* _WHAT THIS TASK INVOLVES_:
For each line of the data that includes the word "yaml", copy the line.

START DATA EXTRACT

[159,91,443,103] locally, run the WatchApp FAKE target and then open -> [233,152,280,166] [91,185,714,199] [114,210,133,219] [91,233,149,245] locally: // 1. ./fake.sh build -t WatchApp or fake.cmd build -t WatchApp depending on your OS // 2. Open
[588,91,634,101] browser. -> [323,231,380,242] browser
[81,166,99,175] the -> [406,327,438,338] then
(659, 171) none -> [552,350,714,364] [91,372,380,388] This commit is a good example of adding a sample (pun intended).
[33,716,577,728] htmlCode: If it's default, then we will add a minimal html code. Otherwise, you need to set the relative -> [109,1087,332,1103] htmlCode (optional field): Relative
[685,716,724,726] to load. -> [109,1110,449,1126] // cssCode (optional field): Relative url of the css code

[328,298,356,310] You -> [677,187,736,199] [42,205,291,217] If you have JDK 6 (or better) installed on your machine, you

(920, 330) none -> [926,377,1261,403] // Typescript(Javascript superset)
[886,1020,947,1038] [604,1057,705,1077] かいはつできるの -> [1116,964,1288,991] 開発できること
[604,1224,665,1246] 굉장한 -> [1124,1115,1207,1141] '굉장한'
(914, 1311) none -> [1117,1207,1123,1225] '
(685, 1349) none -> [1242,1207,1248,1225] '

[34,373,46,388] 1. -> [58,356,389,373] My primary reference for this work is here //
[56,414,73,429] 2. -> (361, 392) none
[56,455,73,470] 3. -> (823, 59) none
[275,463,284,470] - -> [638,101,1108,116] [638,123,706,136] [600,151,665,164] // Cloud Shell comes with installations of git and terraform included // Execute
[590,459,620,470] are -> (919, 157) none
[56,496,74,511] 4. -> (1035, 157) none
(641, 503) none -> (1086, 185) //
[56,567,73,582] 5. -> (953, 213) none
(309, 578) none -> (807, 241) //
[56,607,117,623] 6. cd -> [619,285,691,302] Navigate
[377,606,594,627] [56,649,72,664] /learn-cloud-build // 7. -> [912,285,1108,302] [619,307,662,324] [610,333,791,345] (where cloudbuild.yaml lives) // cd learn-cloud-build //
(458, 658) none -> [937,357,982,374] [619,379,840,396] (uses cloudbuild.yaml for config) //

END DATA EXTRACT

* _SOLUTION FOR THIS PROBLEM_:
[377,606,594,627] [56,649,72,664] /learn-cloud-build // 7. -> [912,285,1108,302] [619,307,662,324] [610,333,791,345] (where cloudbuild.yaml lives) // cd learn-cloud-build //
(458, 658) none -> [937,357,982,374] [619,379,840,396] (uses cloudbuild.yaml for config) //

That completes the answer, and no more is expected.